I saw Jill play a solo show at Eddie's Attic last Thursday night. She's got an EP out now, and it's just great. Half of the six songs I already knew from those final few shows last year, and one in particular was on track to becoming my new favorite Everybodyfields song. It's called "Worth Keeping" and she, with her new band, played it Thursday night. My favorite part is the introduction, which starts off with just a little strumming and her singing; she's always been good at writing lines that catch you unawares, delivered so beautifully as to hide, at first, their curdling bile, their cutting scorn—but this one really gets me. "Say you're tired, say you're busy / You can lie to me, it should come easy / For you have been doing it for a while / You have been doing it for a while," she sings, her voice dropping down on the last word, heavy with―what? You think she's resigning herself to something in that moment but then comes the real song, the whole band easing in as she demands, "Take your hands out of your pockets and hold me."
I don't know who she wrote this song about, but I know that feeling now, not from any specific personal interactions with anyone in my own life―band breakups seem to be the only kind of breakups I've ever really had―but from these six months that have just passed, spent waiting and wondering what would become of this band now. That feeling of wanting to be seen, to be known, to be held and reassured―that's all I wanted from these songs, and for a while it was all I couldn't get from them. What do you do when something you so rely on for comfort and stability, like a rock―even if, in this case, it was a kind of sad rock―is suddenly in painful flux itself?
You keep holding on, is what you do. You wait it out. And if you've got something good, then it's worth it.
And so far, it seems to have been worth it. Jill's show Thursday was an absolute delight, her band―a new guitarist, bass player and drummer, plus Everybodyfields' keyboardist Josh Oliver―joking and giggling between songs, delivering each one of her gently piercing little masterpieces with energy and grace. She was beaming, her voice as rich and steady as ever, her hair longer and her dress shorter than the last few times I'd seen her play with the old band. There was a lightness to the set that I never felt at an Everybodyfields show, an air of freshness, of things having been sloughed off and left along the wayside since the end of last year. Her new songs could easily be Everybodyfields songs and the old songs she played could easily have always been just her own if not for the insistence of my own ears to interlay Sam's voice at just the moment he would have leaned into the mic with a plaintive, warbling harmony.
I haven't seen Sam and his new band play yet―they were supposed to be at Eddie's just a few nights before Jill, but cancelled. (Oliver is in that band, as well—guess they got joint custody of him in the split.) Sam will have an album out sometime next year that I'm holding on for, too.

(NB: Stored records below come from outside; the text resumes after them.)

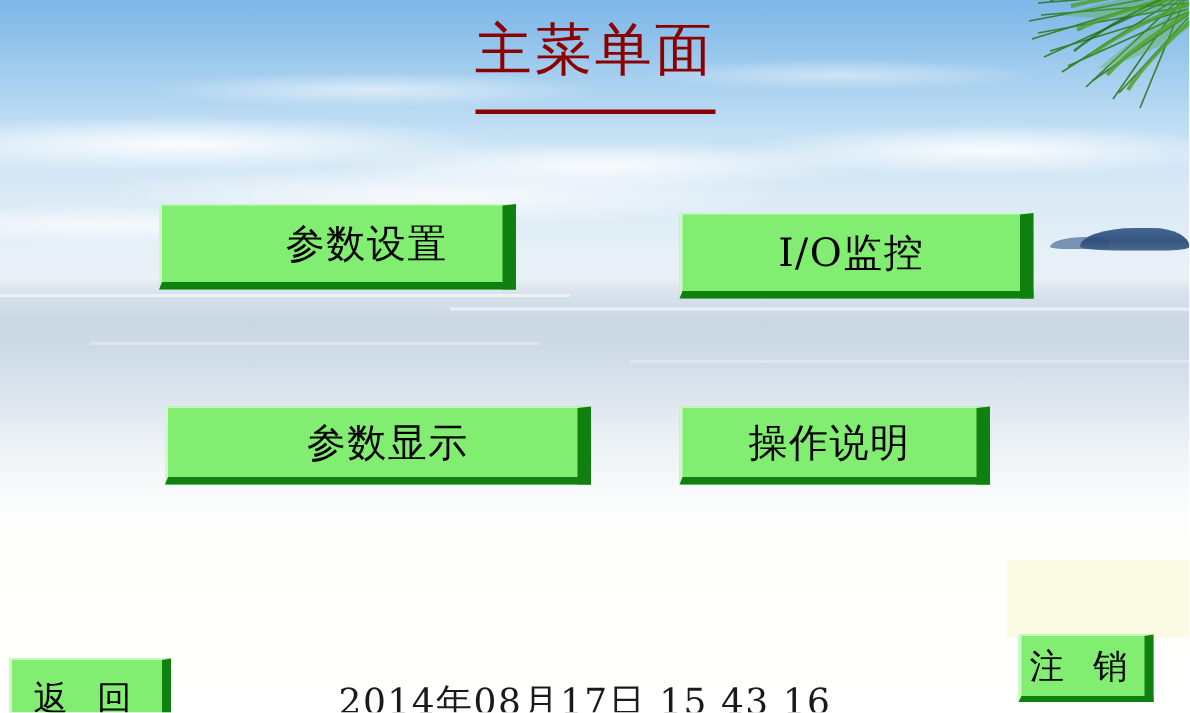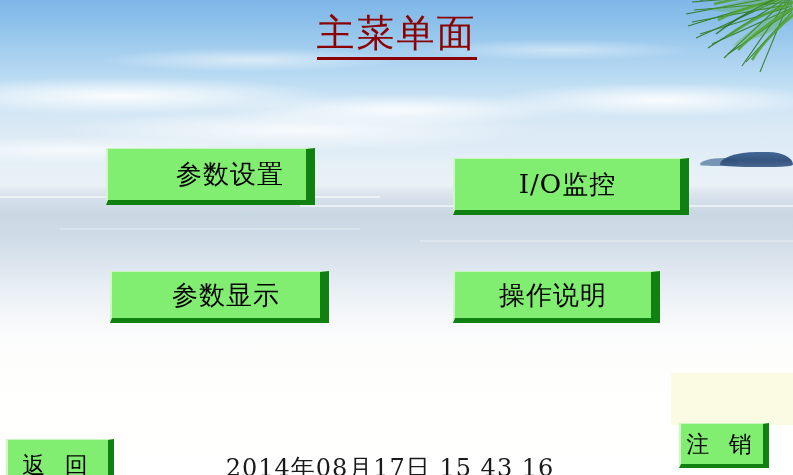--- a/index.html
+++ b/index.html
@@ -122,7 +122,7 @@
   }
   .title span {
     border-bottom: 3px solid #8b0000;
-    padding-bottom: 2px;
+    padding-bottom: 18px;
   }
 
   

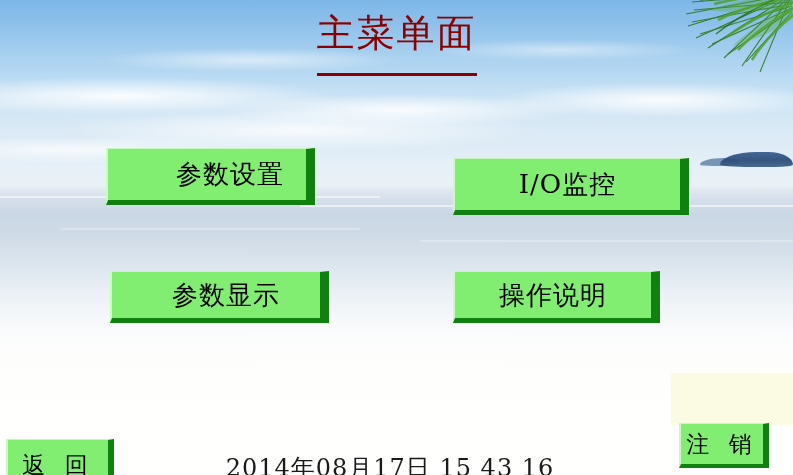--- a/index.html
+++ b/index.html
@@ -153,7 +153,7 @@
     border-bottom-width: 4px;
   }
 
-  #btn-param-set    { left: 106px; top: 148px; width: 209px; height: 57px; padding-left: 46px; }
+  #btn-param-set    { left: 106px; top: 136px; width: 238px; height: 57px; padding-left: 46px; }
   #btn-io-monitor   { left: 453px; top: 142px; width: 236px; height: 57px; margin-top: 16px; }
   #btn-param-show   { left: 110px; top: 271px; width: 219px; height: 52px; padding-left: 20px; }
   #btn-operation    { left: 453px; top: 271px; width: 207px; height: 52px; }

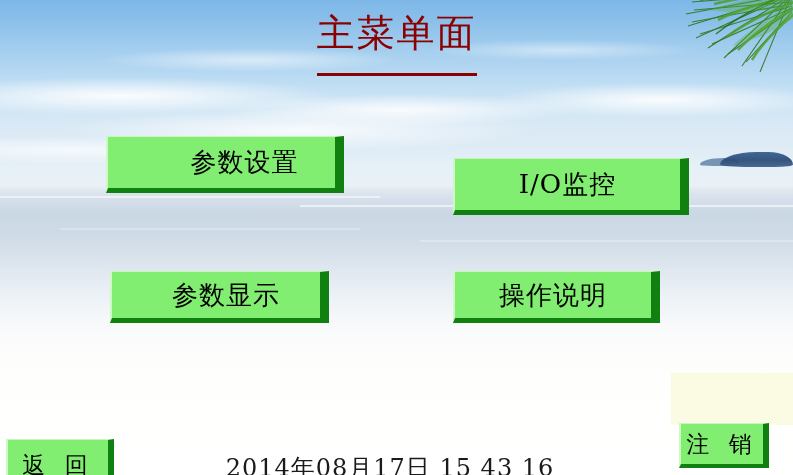--- a/index.html
+++ b/index.html
@@ -154,7 +154,7 @@
   }
 
   #btn-param-set    { left: 106px; top: 136px; width: 238px; height: 57px; padding-left: 46px; }
-  #btn-io-monitor   { left: 453px; top: 142px; width: 236px; height: 57px; margin-top: 16px; }
+  #btn-io-monitor   { left: 453px; top: 142px; width: 236px; height: 57px; }
   #btn-param-show   { left: 110px; top: 271px; width: 219px; height: 52px; padding-left: 20px; }
   #btn-operation    { left: 453px; top: 271px; width: 207px; height: 52px; }
 

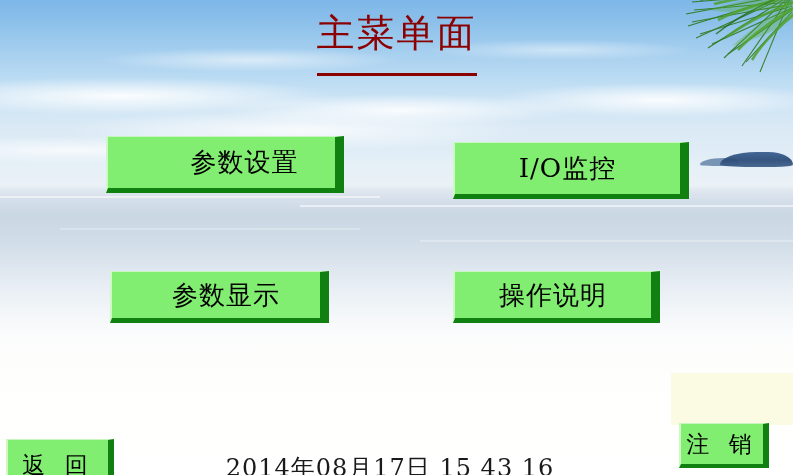--- a/index.html
+++ b/index.html
@@ -155,7 +155,7 @@
 
   #btn-param-set    { left: 106px; top: 136px; width: 238px; height: 57px; padding-left: 46px; }
   #btn-io-monitor   { left: 453px; top: 142px; width: 236px; height: 57px; }
-  #btn-param-show   { left: 110px; top: 271px; width: 219px; height: 52px; padding-left: 20px; }
+  #btn-param-show   { left: 110px; top: 271px; width: 284px; height: 52px; padding-left: 20px; }
   #btn-operation    { left: 453px; top: 271px; width: 207px; height: 52px; }
 
   #btn-return       { left: 6px;   top: 439px; width: 108px; height: 55px; }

He was always the more unpredictable half, but with a real darkly pleasing weirdness that exists in only the faintest flickers in Jill, so I'm less sure of what we'll see from him. But I can't wait to hold both their records in my hands at once, weigh them evenly in my palms, and try to parse out how I've wound up with twice the beautiful music I would have had if they'd stayed together―try to cobble together what a vision of their future apart looks like.
Despite myself, I think it might look pretty alright.
Watch an update video and a performance of a few new songs from Jill Andrews:
Watch Sam Quinn + Japan Ten perform a new song, "Hello":
Rachael Maddux is Paste’s assistant editor. Her column appears at PasteMagazine.com every Monday.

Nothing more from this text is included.